I happen to think these three paragraphs cover the waterfront quite ably when it comes to running such an issue through the “material limitation” conflict spectrum as a personal interest of the lawyer that can impact the representation.

To the extent we stole this good idea from D.C., California ought to feel free to steal it from us should it wish.

TN Supreme Court rejects proposed resolution of disciplinary case as too lenient

This week sees a rare instance of media publicity regarding something perceived to itself be a rare event (but for which it is difficult to prove that the perception is also reality) – the rejection of a negotiated conditional guilty plea in a lawyer discipline case that had been approved by a hearing panel, and the BPR.  The Knoxville daily newspaper has the story about the Court’s rejection of a deal for a Knoxville lawyer who would, under the terms of the conditional guilty plea, have been suspended for 1 year, with 30 days of active suspension and 11 months of probation thereafter.  Again, thanks to the Knoxville News Sentinel, you can also take a look at the Court’s order indicating the punishment should be increased here.

Although all aspects of the record of disciplinary proceedings are technically public after the BPR files a formal petition for discipline, they are not all that easily accessible compared to many other kinds of court records.  So, traditionally, unless you are one of the lawyers involved in the process (as the target or as someone representing the target), you’re not all that likely to learn about the outcomes of the proceedings until they have wrapped up and the BPR puts out a press release about the discipline imposed.  As a result, all that many of us who practice in this area have to go on is our own experience in representing clients, mine has led me to believe that instances where the Court ends up rejecting agreed discipline that passed muster with a hearing panel and the BPR is a rare event.

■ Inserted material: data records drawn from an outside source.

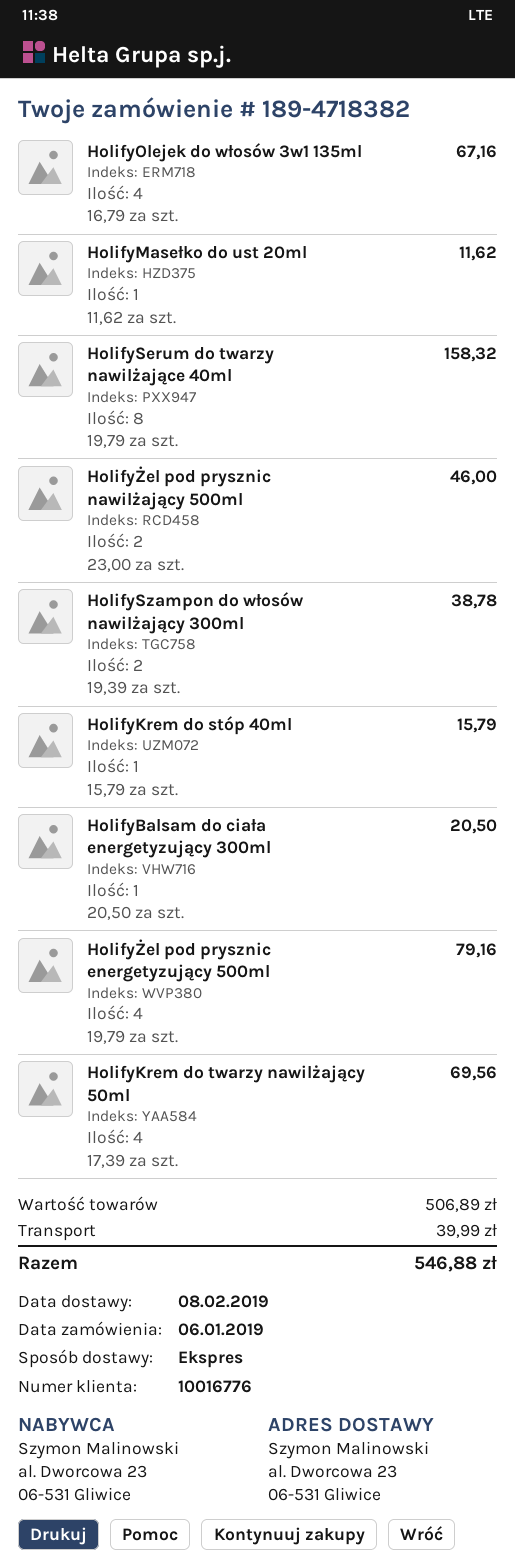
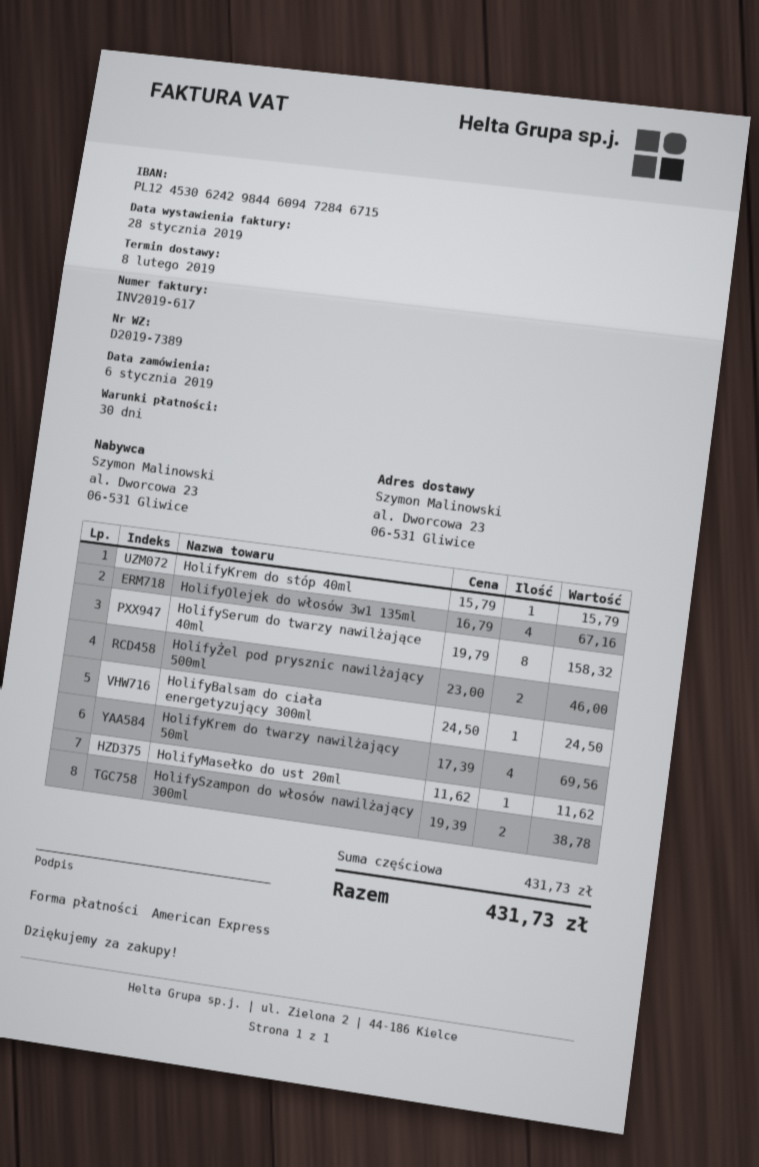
HolifyBalsam do ciała energetyzujący 300ml: 1 x 20.50 = 20.50 -> 1 x 24.50 = 24.50
HolifyŻel pod prysznic energetyzujący 500ml: 4 x 19.79 = 79.16 -> none
subtotal: 506.89 -> 431.73
shipping: 39.99 -> none
total: 546.88 -> 431.73

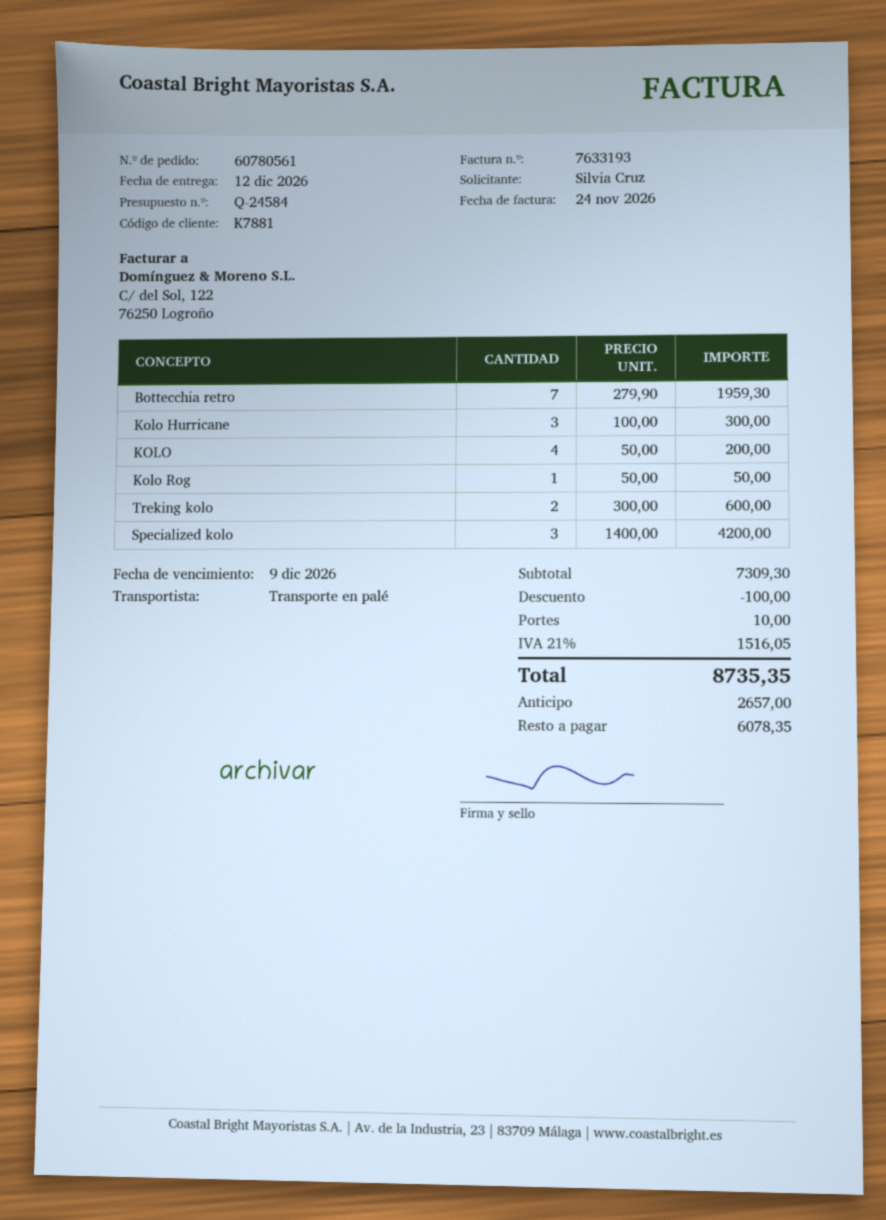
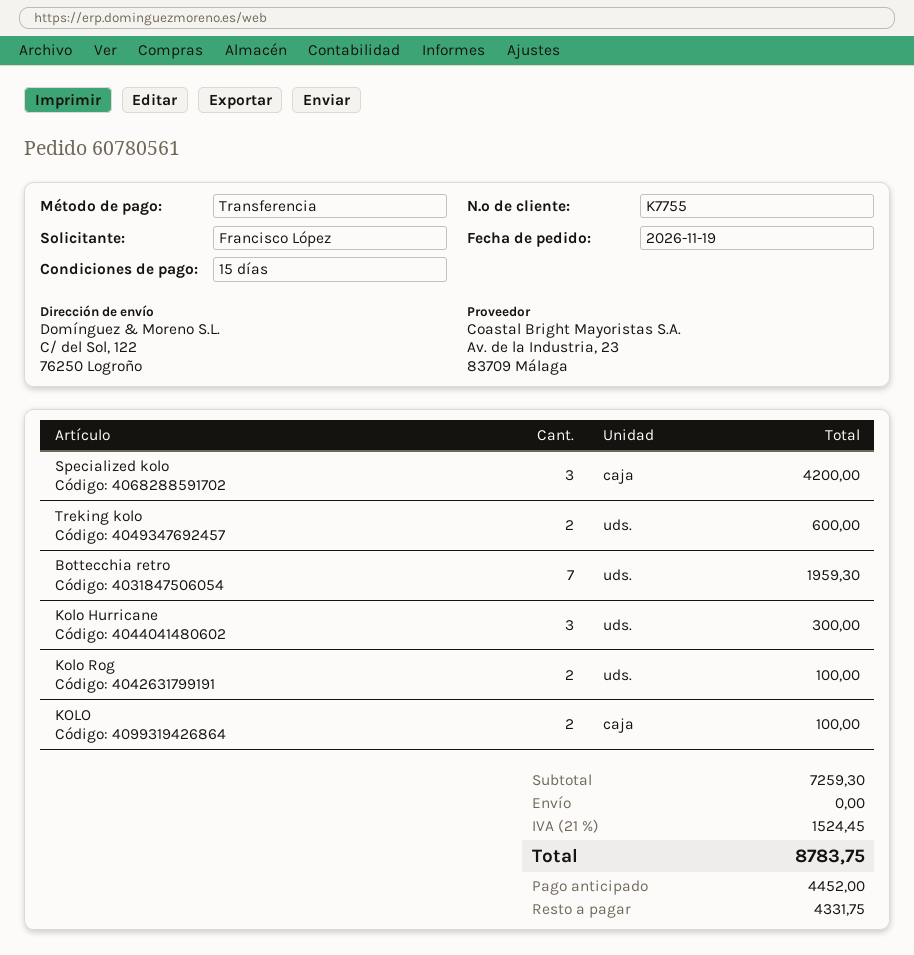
customer number: K7881 -> K7755
ordered by: Silvia Cruz -> Francisco López
KOLO: 4 for 200.00 -> 2 for 100.00
Kolo Rog: 1 for 50.00 -> 2 for 100.00
subtotal: 7309.30 -> 7259.30
discount: 100.00 -> none
shipping: 10.00 -> 0.00
tax: 21% = 1516.05 -> 21% = 1524.45
total: 8735.35 -> 8783.75
deposit: 2657.00 -> 4452.00
balance: 6078.35 -> 4331.75

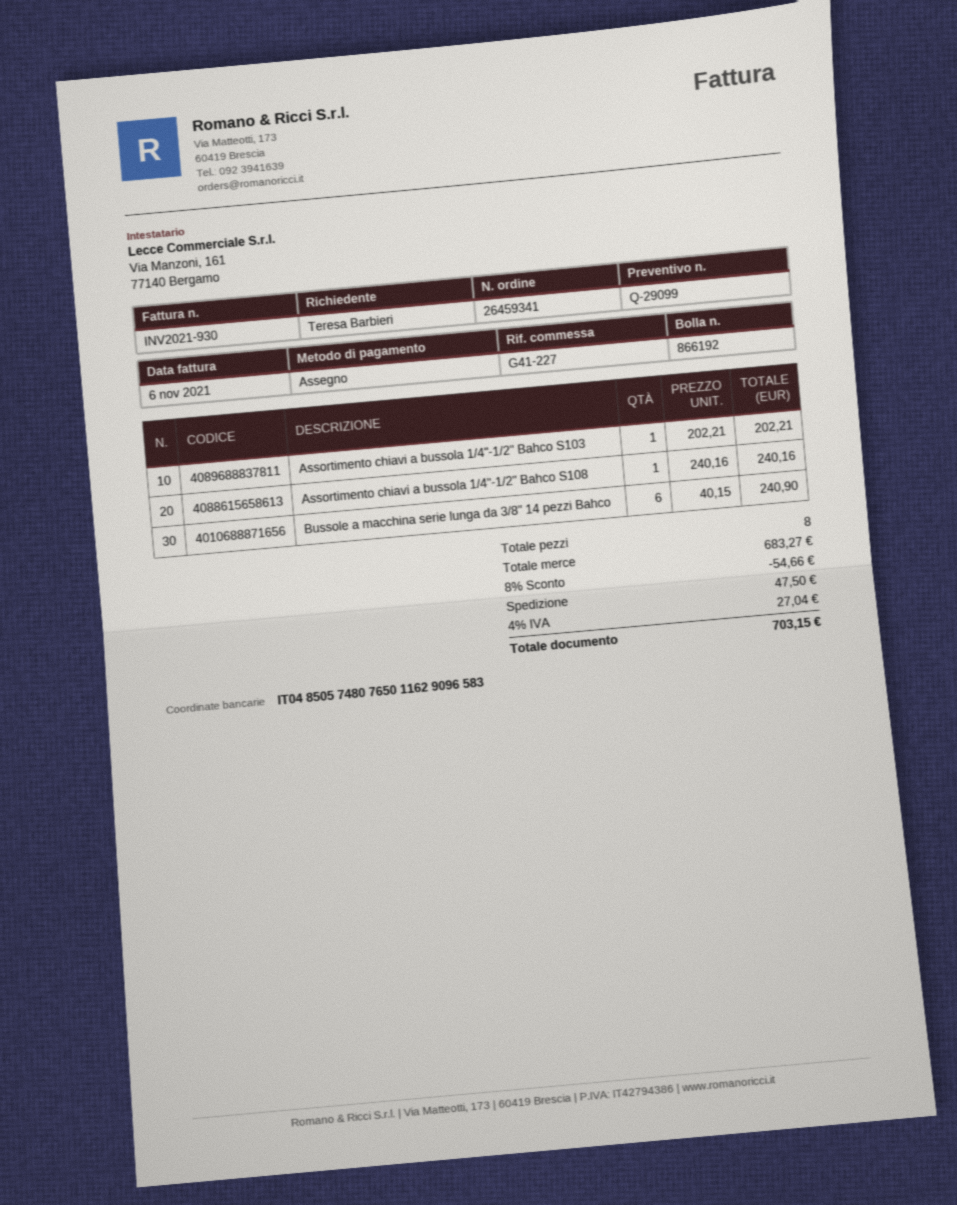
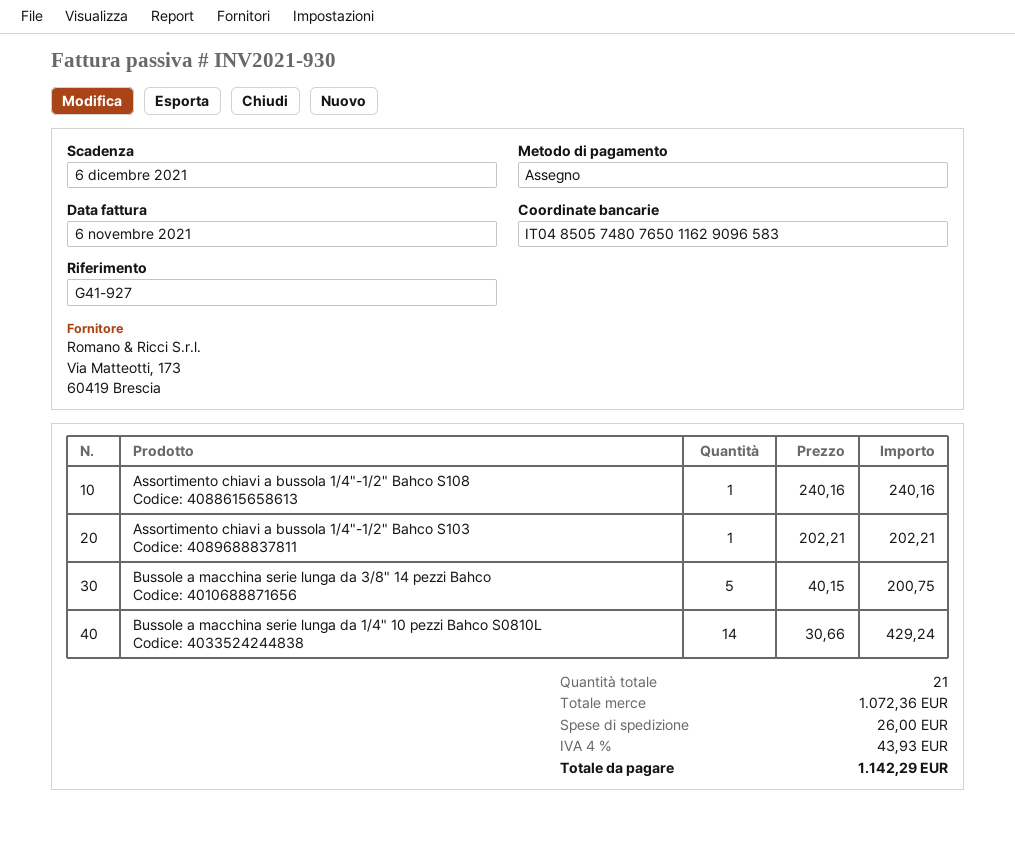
reference: G41-227 -> G41-927
Bussole a macchina serie lunga da 3/8" 14 pezzi Bahco: 6 x 40.15 = 240.90 -> 5 x 40.15 = 200.75
Bussole a macchina serie lunga da 1/4" 10 pezzi Bahco S0810L: none -> 14 x 30.66 = 429.24
total quantity: 8 -> 21
subtotal: 683.27 -> 1072.36
discount: 8% = 54.66 -> none
shipping: 47.50 -> 26.00
tax: 4% = 27.04 -> 4% = 43.93
total: 703.15 -> 1142.29

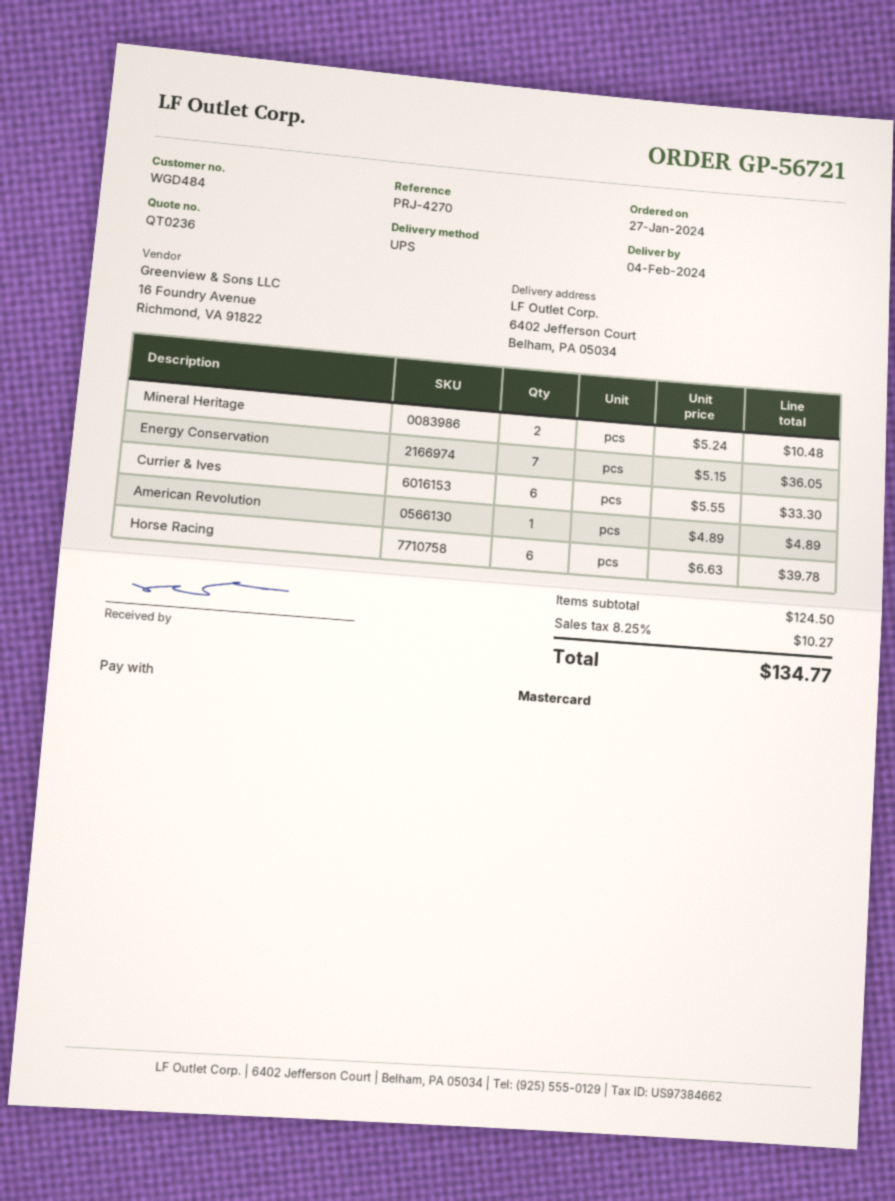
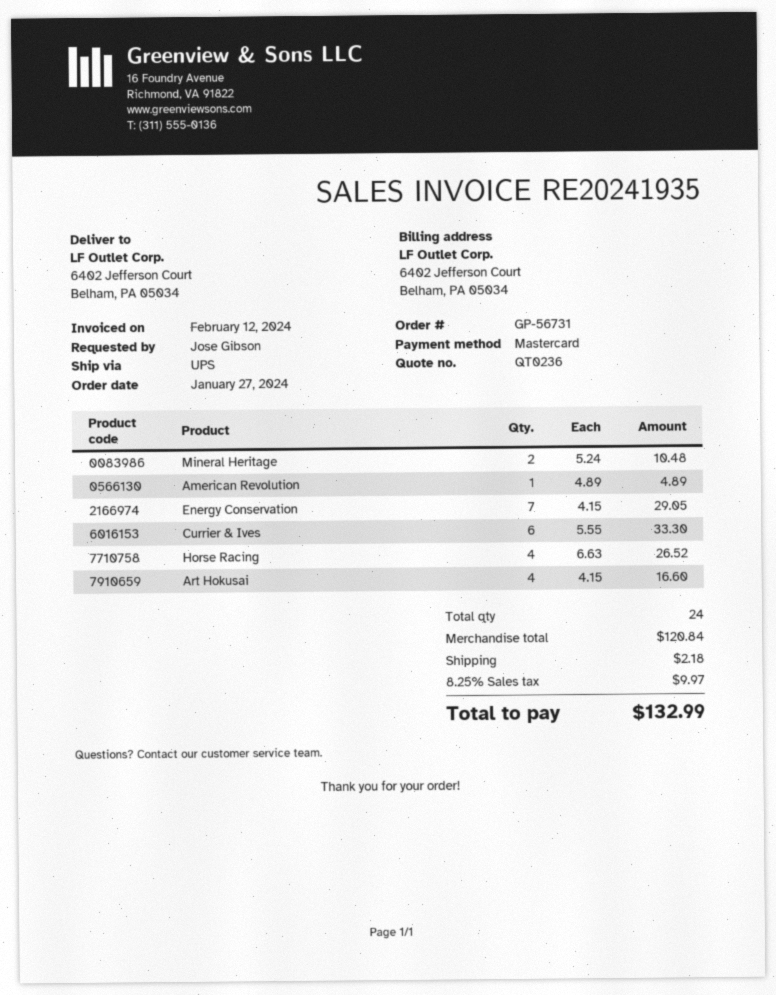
order number: GP-56721 -> GP-56731
Energy Conservation: 7 x 5.15 = 36.05 -> 7 x 4.15 = 29.05
Horse Racing: 6 x 6.63 = 39.78 -> 4 x 6.63 = 26.52
Art Hokusai: none -> 4 x 4.15 = 16.60
subtotal: 124.50 -> 120.84
shipping: none -> 2.18
tax: 8.25% = 10.27 -> 8.25% = 9.97
total: 134.77 -> 132.99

This particular instance likely came to light given (1) the overlap with some federal court proceedings flowing from a simultaneous, but secret, investigation of this lawyer by the U.S. DOJ, and (2) the fact that this lawyer is currently involved as a lawyer for clients in some high-profile litigation going on in Tennessee.

The underlying allegations involve a sexual relationship between the lawyer and an indigent, allegedly addicted client the lawyer had been representing as court-appointed counsel and a claim by the lawyer to suffer himself from sexual addiction.  As good a time as any to remind lawyers in Tennessee, that instead of having a rule on this issue patterned after the ABA Model Rule 1.8(j) that is limited to clients (and would not for example have reached this kind of conduct if the relationship had been with the client’s spouse), we treat a lawyer’s sexual relationships under RPC 1.7 as a subset of “personal interest” conflicts that can create a material limitation on the ability to represent a client and elaborate at length on the problems created in Comments [12], [12a], and [12b].